[Extracted material]

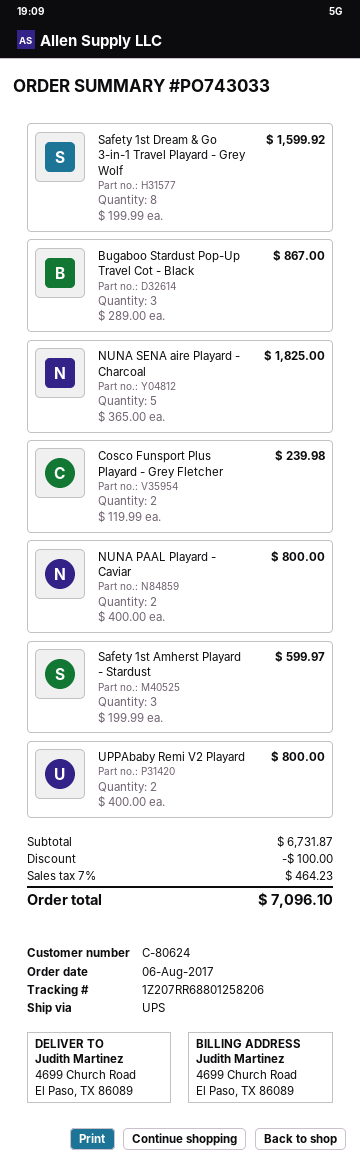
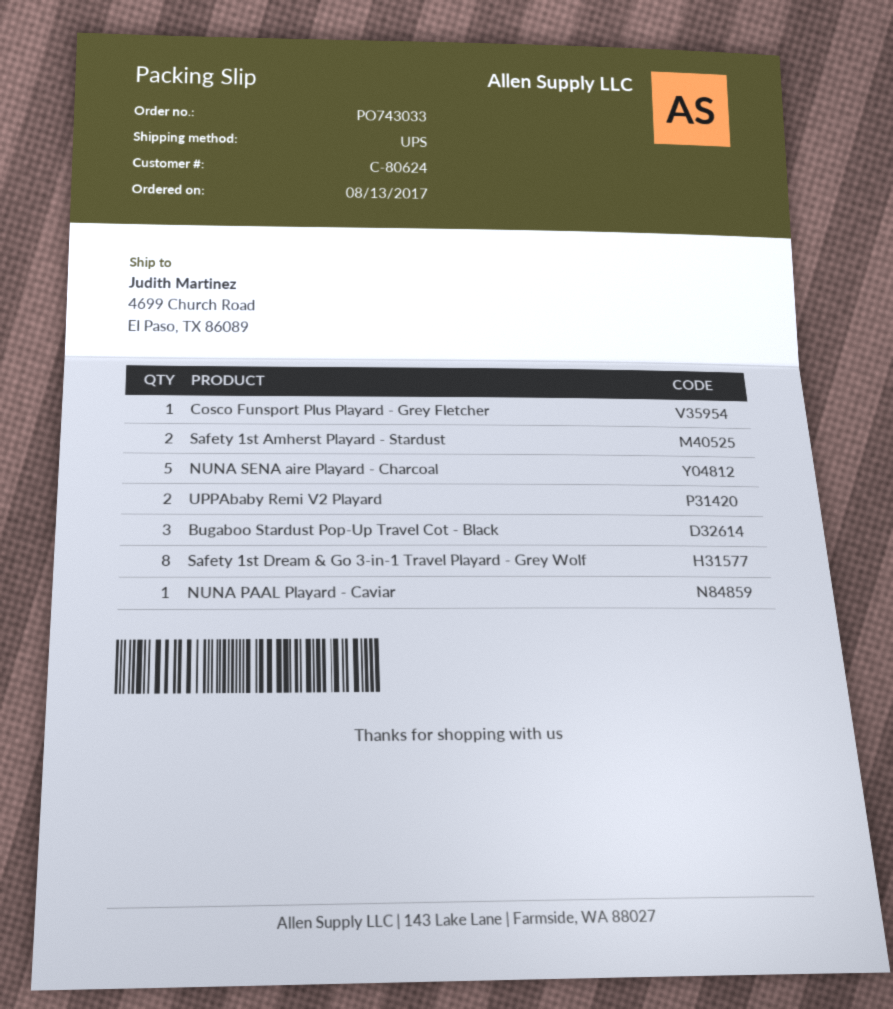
order date: 2017-08-06 -> 2017-08-13
Cosco Funsport Plus Playard - Grey Fletcher: 2 -> 1
NUNA PAAL Playard - Caviar: 2 -> 1
Safety 1st Amherst Playard - Stardust: 3 -> 2

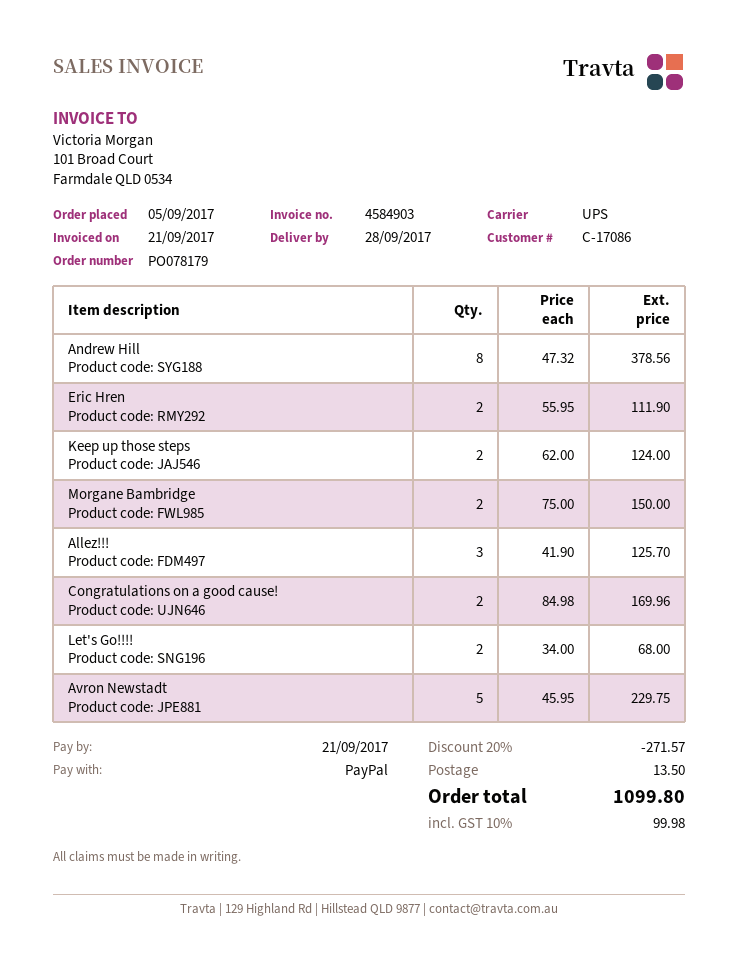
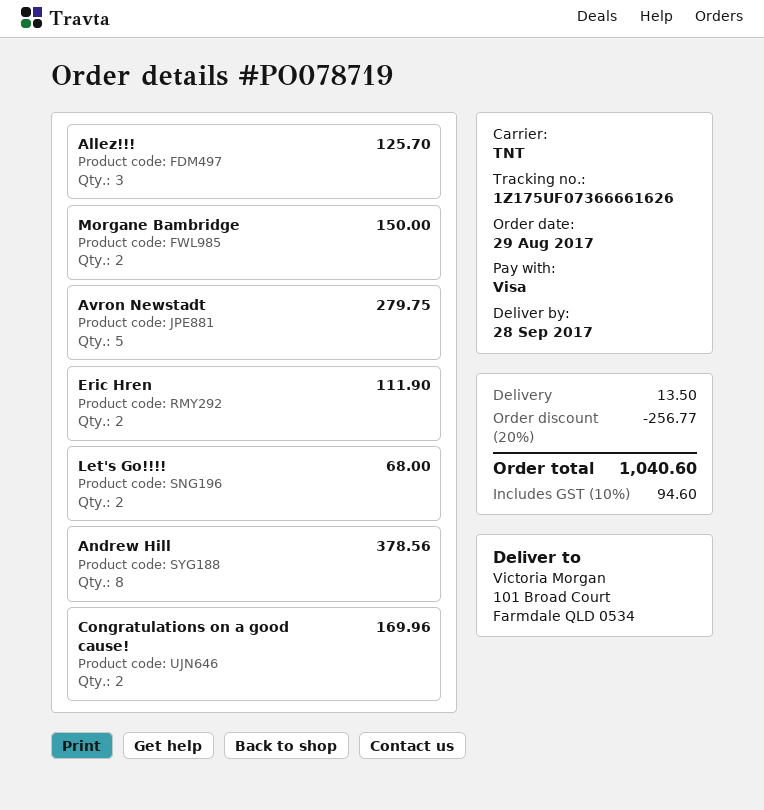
order number: PO078179 -> PO078719
order date: 2017-09-05 -> 2017-08-29
payment method: PayPal -> Visa
shipping method: UPS -> TNT
Keep up those steps: 2 for 124.00 -> none
Avron Newstadt: 5 for 229.75 -> 5 for 279.75
discount: 20% = 271.57 -> 20% = 256.77
tax: 10% = 99.98 -> 10% = 94.60
total: 1099.80 -> 1040.60

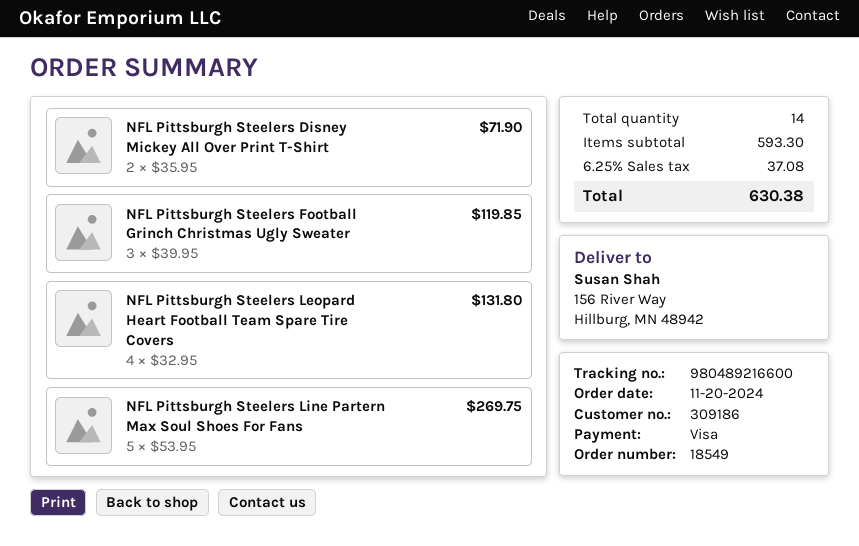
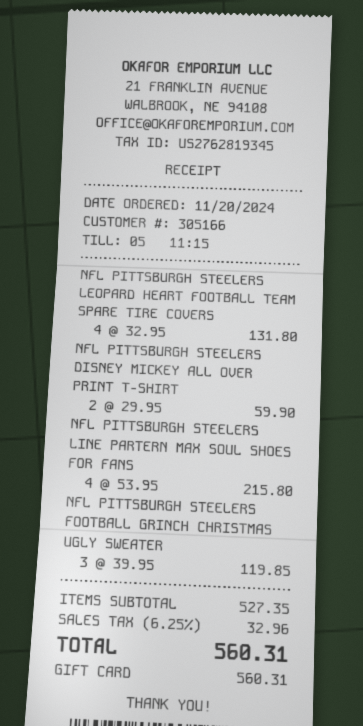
customer number: 309186 -> 305166
payment method: Visa -> gift card
NFL Pittsburgh Steelers Disney Mickey All Over Print T-Shirt: 2 x 35.95 = 71.90 -> 2 x 29.95 = 59.90
NFL Pittsburgh Steelers Line Partern Max Soul Shoes For Fans: 5 x 53.95 = 269.75 -> 4 x 53.95 = 215.80
subtotal: 593.30 -> 527.35
tax: 6.25% = 37.08 -> 6.25% = 32.96
total: 630.38 -> 560.31

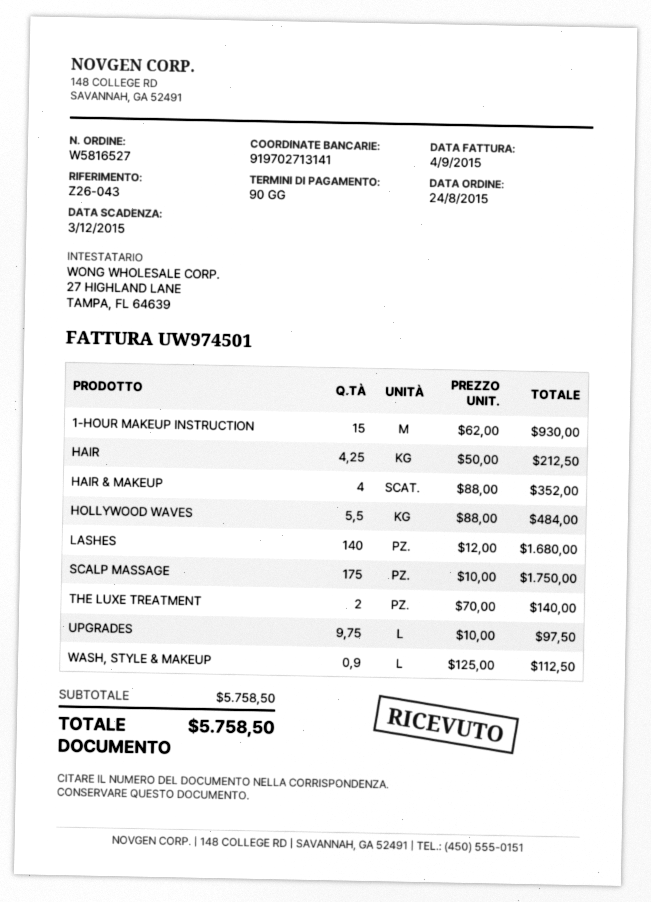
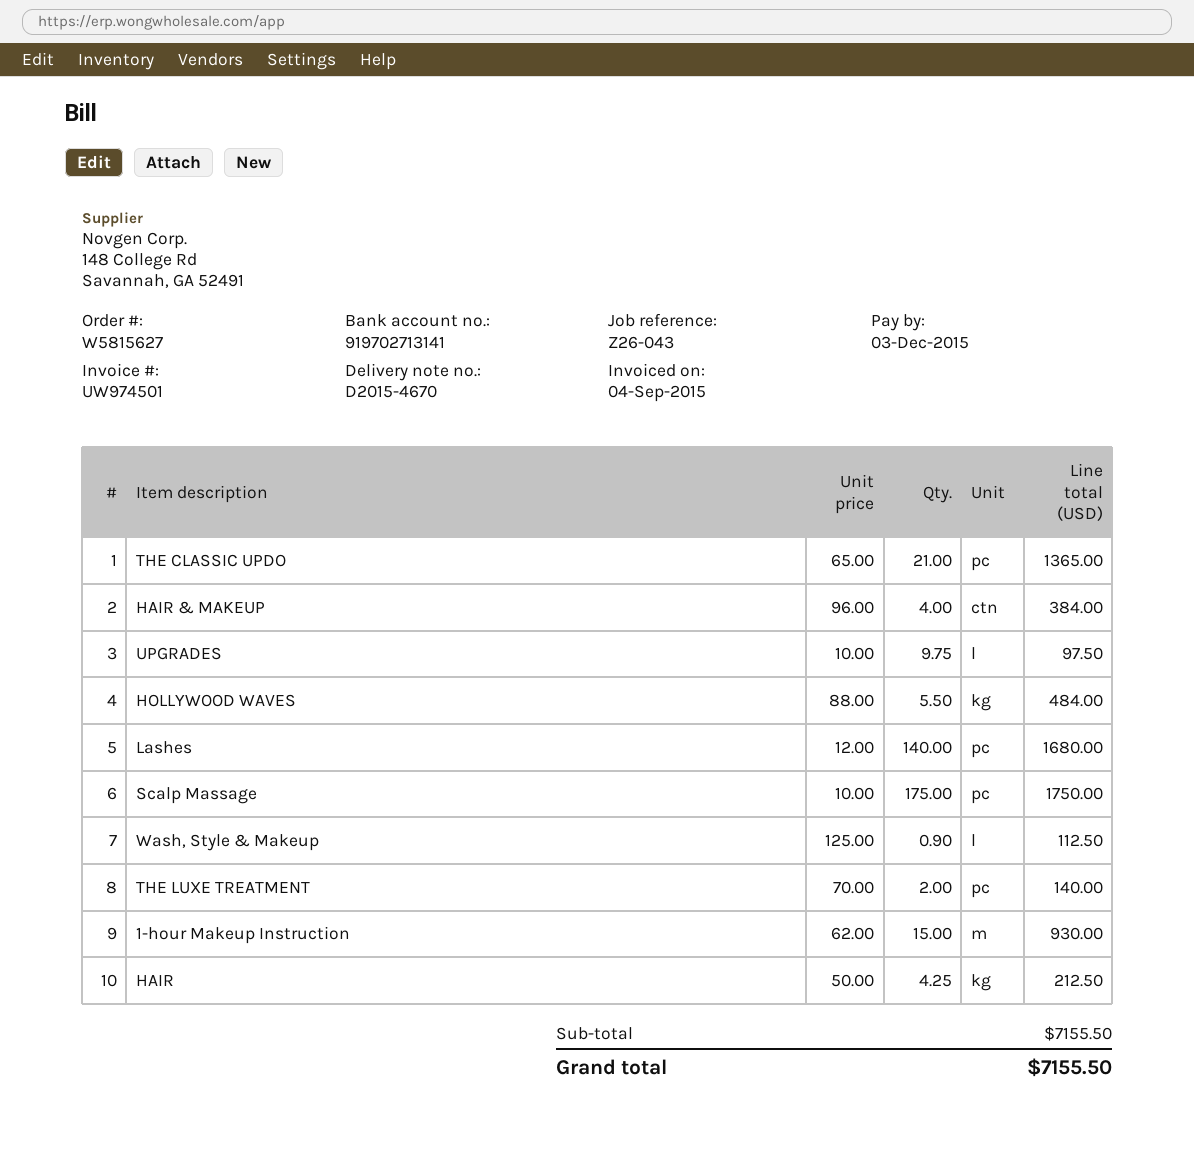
order number: W5816527 -> W5815627
HAIR & MAKEUP: 4 x 88.00 = 352.00 -> 4 x 96.00 = 384.00
THE CLASSIC UPDO: none -> 21 x 65.00 = 1365.00
subtotal: 5758.50 -> 7155.50
total: 5758.50 -> 7155.50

[/Extracted material]

● Task objective
Apart from the images, the entries above must be returned without alteration.

● Task solution
order date: 2017-08-06 -> 2017-08-13
Cosco Funsport Plus Playard - Grey Fletcher: 2 -> 1
NUNA PAAL Playard - Caviar: 2 -> 1
Safety 1st Amherst Playard - Stardust: 3 -> 2

order number: PO078179 -> PO078719
order date: 2017-09-05 -> 2017-08-29
payment method: PayPal -> Visa
shipping method: UPS -> TNT
Keep up those steps: 2 for 124.00 -> none
Avron Newstadt: 5 for 229.75 -> 5 for 279.75
discount: 20% = 271.57 -> 20% = 256.77
tax: 10% = 99.98 -> 10% = 94.60
total: 1099.80 -> 1040.60

customer number: 309186 -> 305166
payment method: Visa -> gift card
NFL Pittsburgh Steelers Disney Mickey All Over Print T-Shirt: 2 x 35.95 = 71.90 -> 2 x 29.95 = 59.90
NFL Pittsburgh Steelers Line Partern Max Soul Shoes For Fans: 5 x 53.95 = 269.75 -> 4 x 53.95 = 215.80
subtotal: 593.30 -> 527.35
tax: 6.25% = 37.08 -> 6.25% = 32.96
total: 630.38 -> 560.31

order number: W5816527 -> W5815627
HAIR & MAKEUP: 4 x 88.00 = 352.00 -> 4 x 96.00 = 384.00
THE CLASSIC UPDO: none -> 21 x 65.00 = 1365.00
subtotal: 5758.50 -> 7155.50
total: 5758.50 -> 7155.50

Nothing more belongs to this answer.